▸ **Problem details**
Wherever a picture appears, skip it and retype the rest of the data exactly.
════
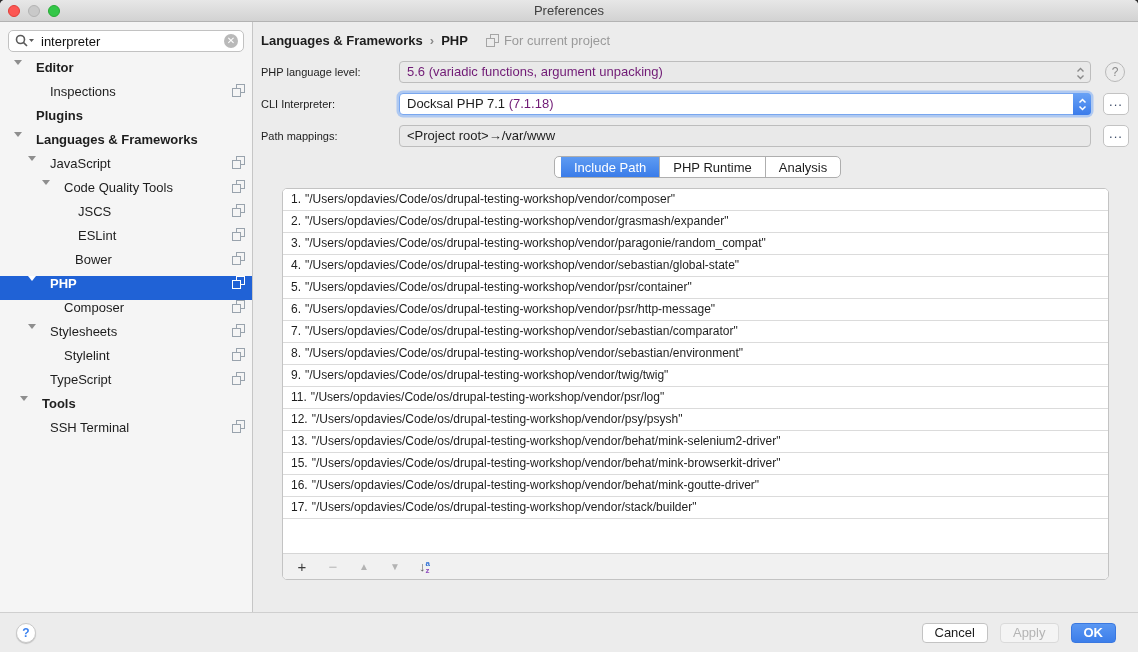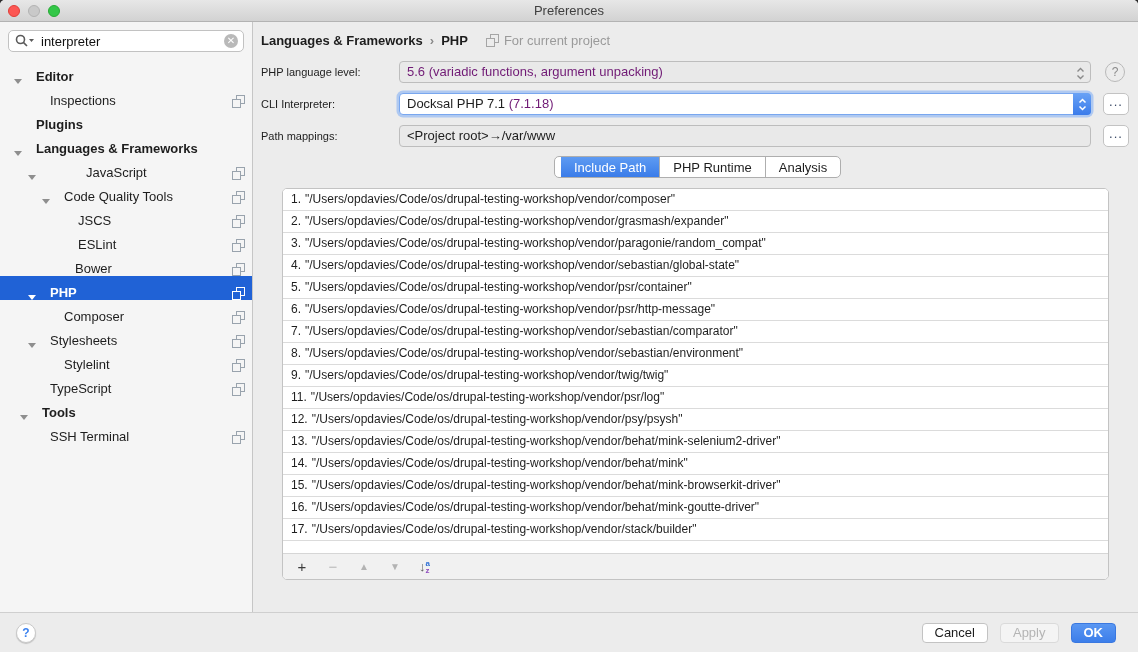"Editor" .tree-row { align-items: flex-end -> flex-start }
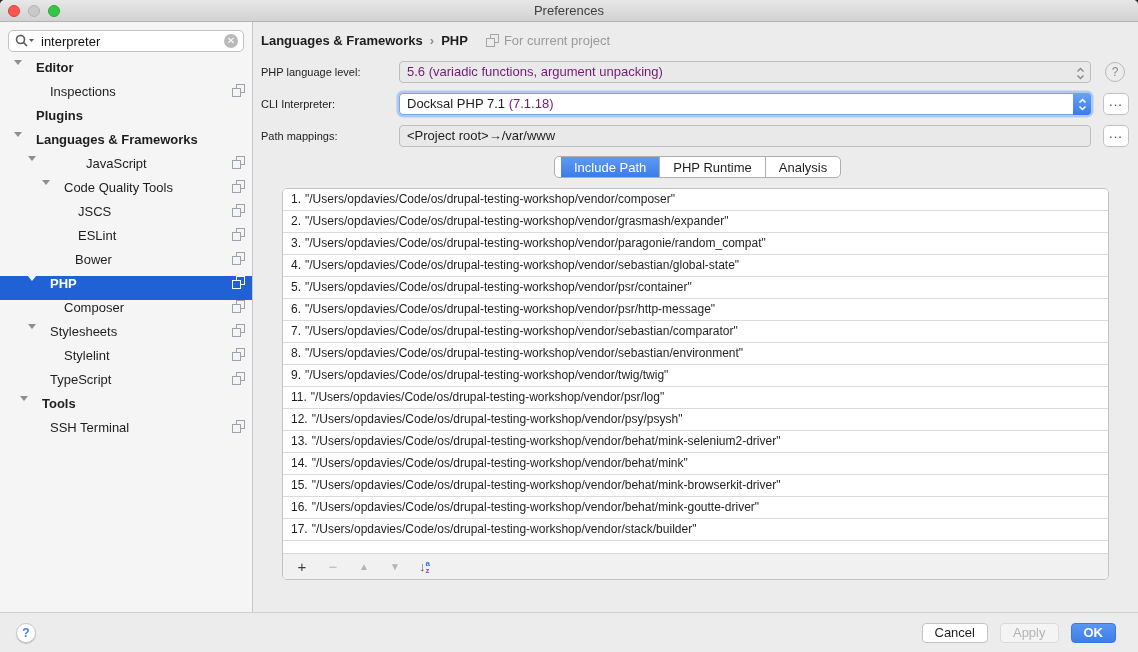"JavaScript" div.tree-row { gap: 36px -> none }
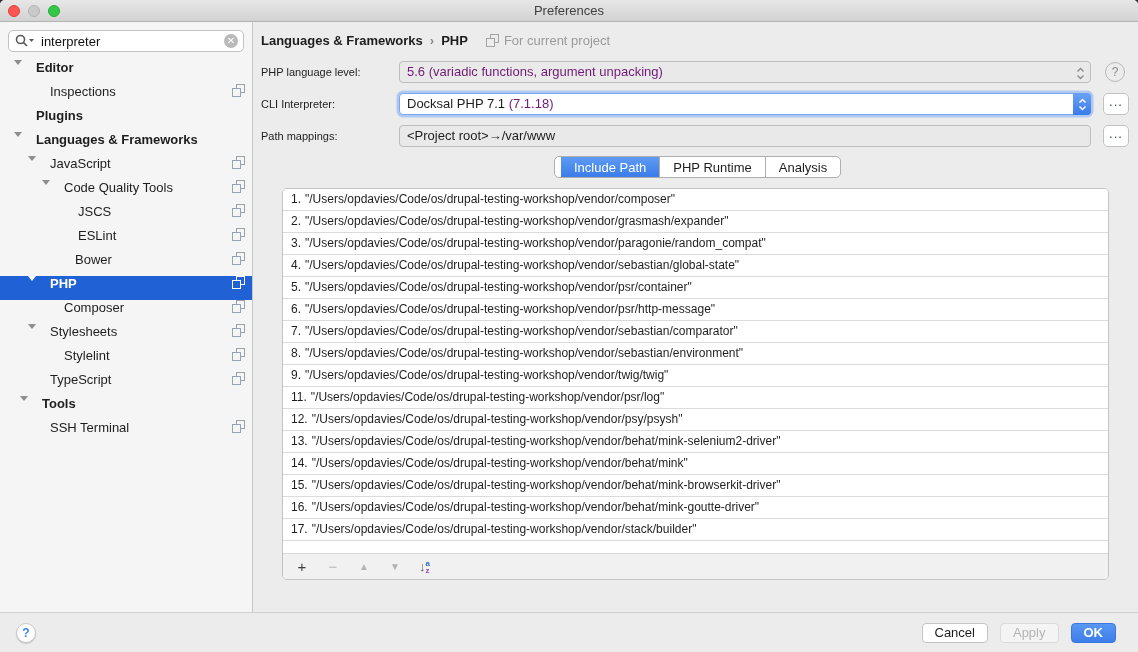"14." div.prow { html: <div><span>14.</span><span>"/Users/opdavies/Code/os/drupal-testing-workshop/vendor/behat/mink"</span></div> -> none }
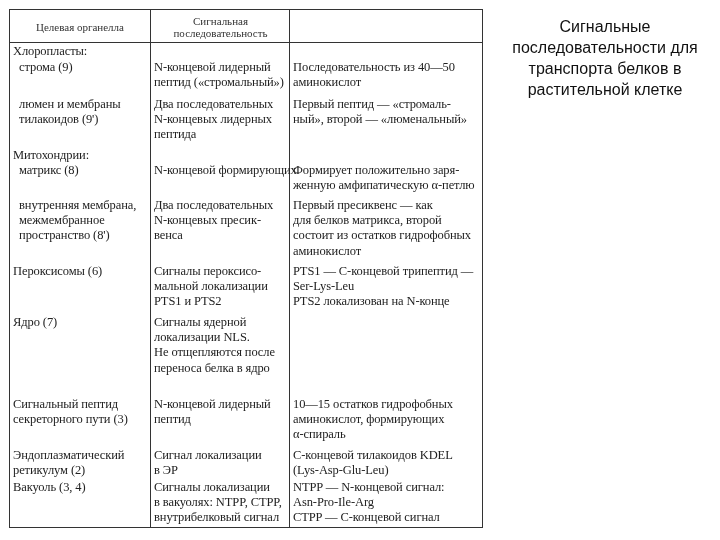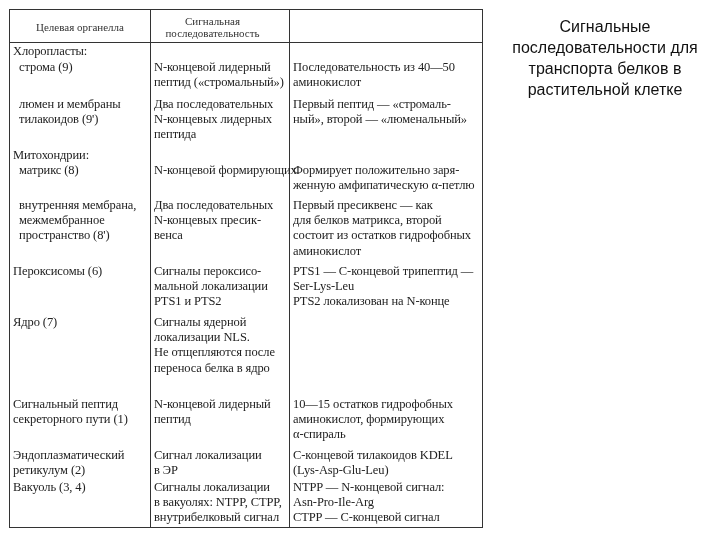"Сигнальная последовательность" div.hdr { left: 134px -> 142px }
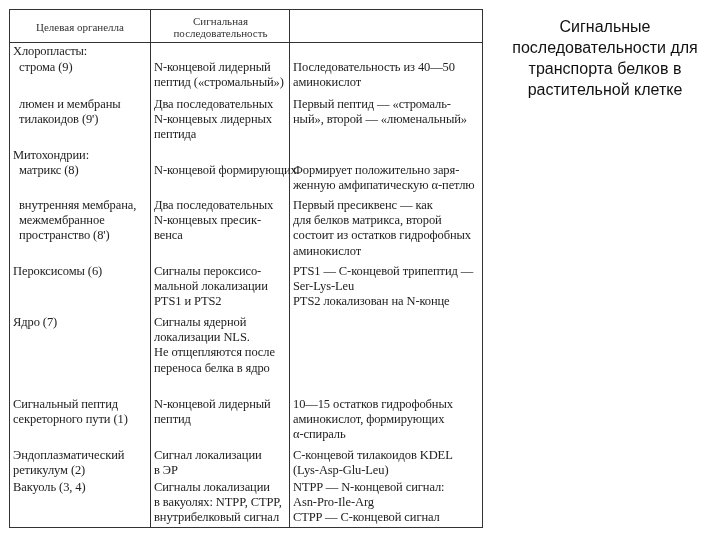"Сигнальный пептид" div.cell { text: 1 -> 3 }
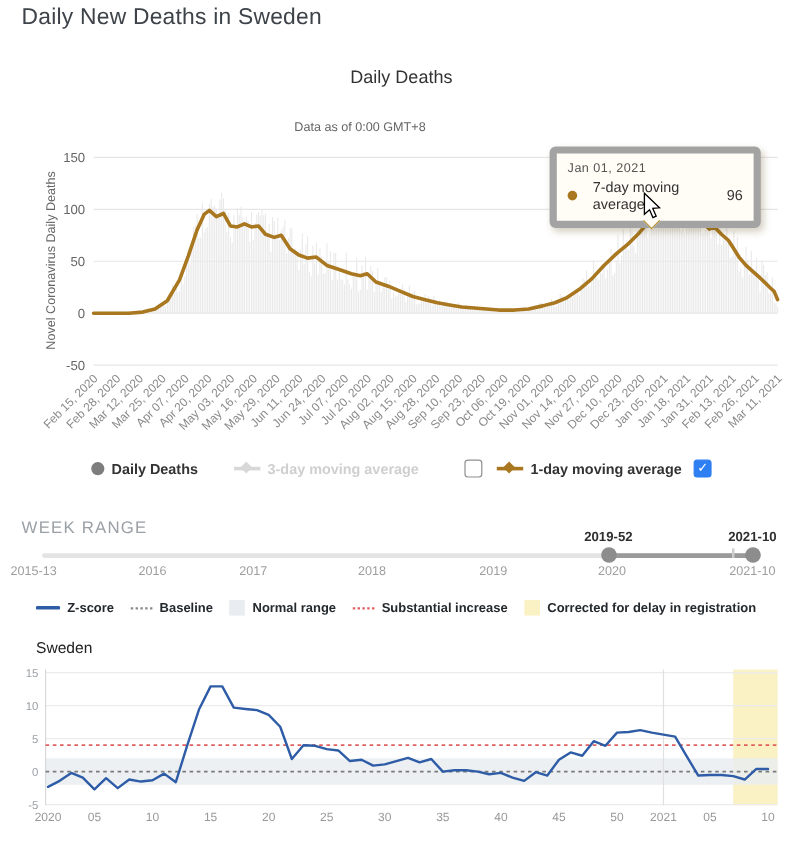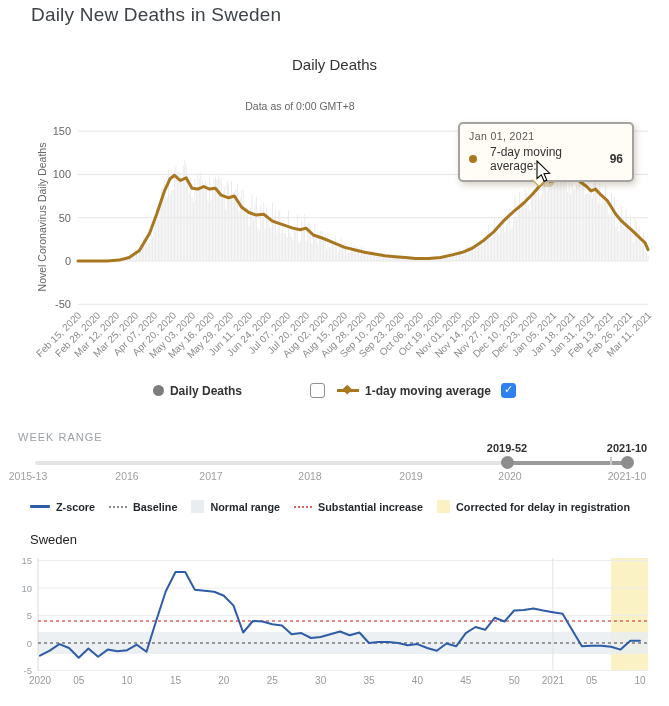"Daily New Deaths in Sweden" .page-title { left: 31px -> 18px }
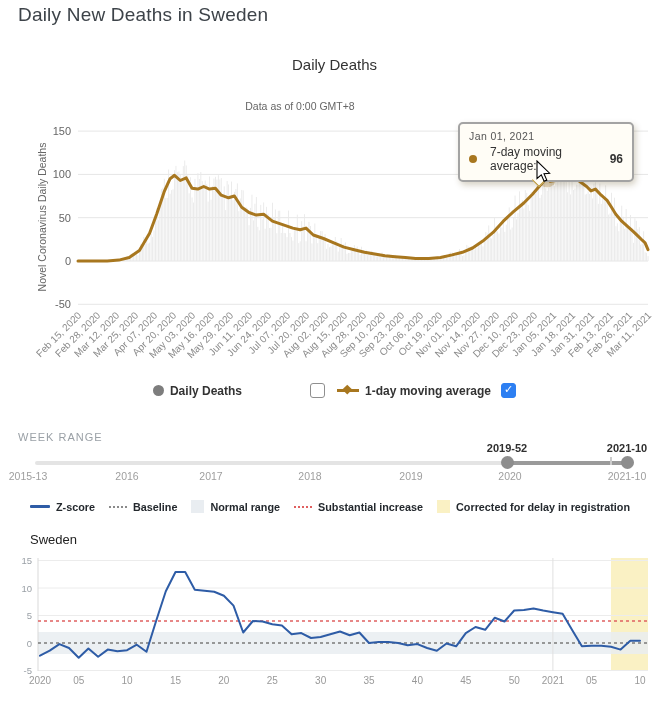"Jan 01, 2021" .tooltip { border: 2px solid #a3a3a3 -> 6px solid #a3a3a3 }
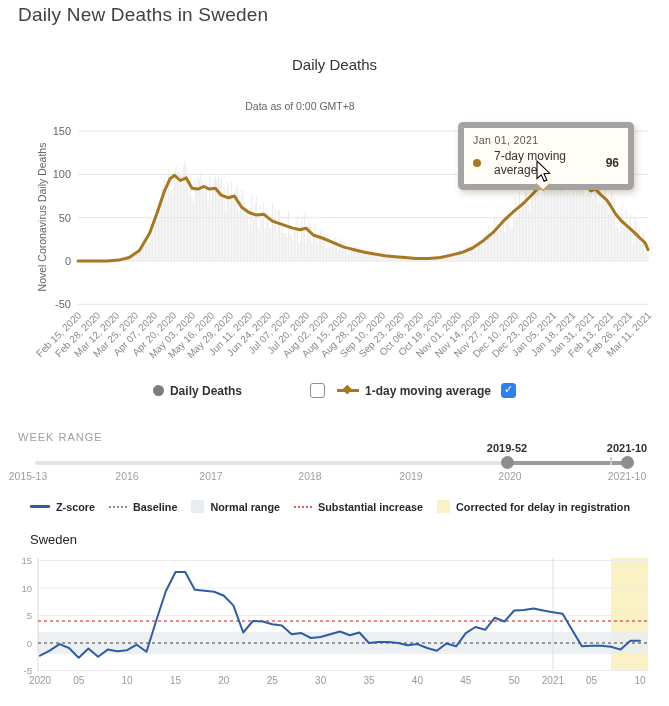"96" .tt-value { font-weight: bold -> normal }
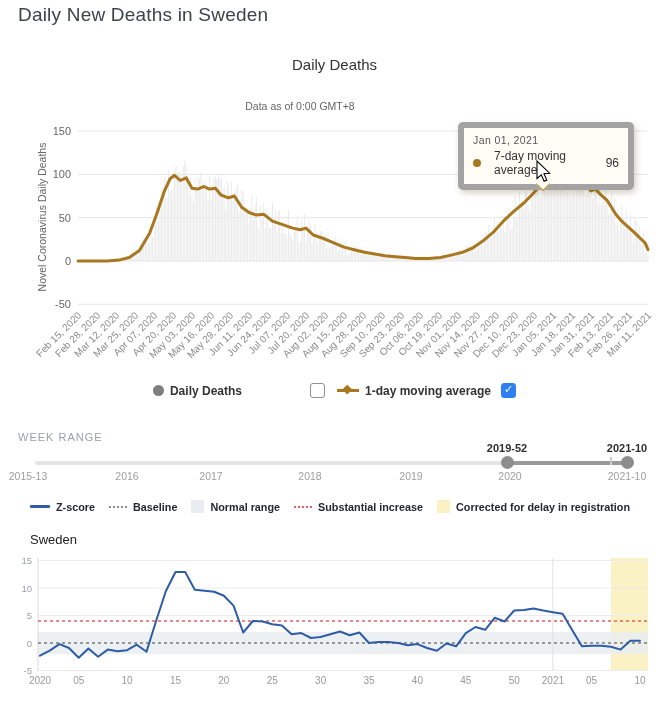"3-day moving average" div.tl-item { html: none -> <div> <span></span> <span>3-day moving average</span> </div> }
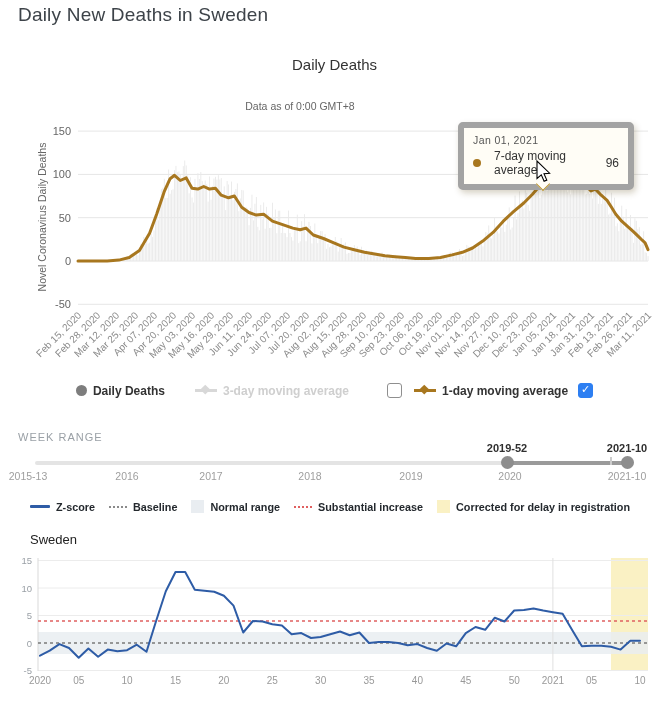"WEEK RANGE" .wr-label { font-size: 11px -> 14px }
════
▸ **Finished exercise**
"Editor" .tree-row { align-items: flex-end -> flex-start }
"JavaScript" div.tree-row { gap: 36px -> none }
"14." div.prow { html: <div><span>14.</span><span>"/Users/opdavies/Code/os/drupal-testing-workshop/vendor/behat/mink"</span></div> -> none }
"Сигнальная последовательность" div.hdr { left: 134px -> 142px }
"Сигнальный пептид" div.cell { text: 1 -> 3 }
"Daily New Deaths in Sweden" .page-title { left: 31px -> 18px }
"Jan 01, 2021" .tooltip { border: 2px solid #a3a3a3 -> 6px solid #a3a3a3 }
"96" .tt-value { font-weight: bold -> normal }
"3-day moving average" div.tl-item { html: none -> <div> <span></span> <span>3-day moving average</span> </div> }
"WEEK RANGE" .wr-label { font-size: 11px -> 14px }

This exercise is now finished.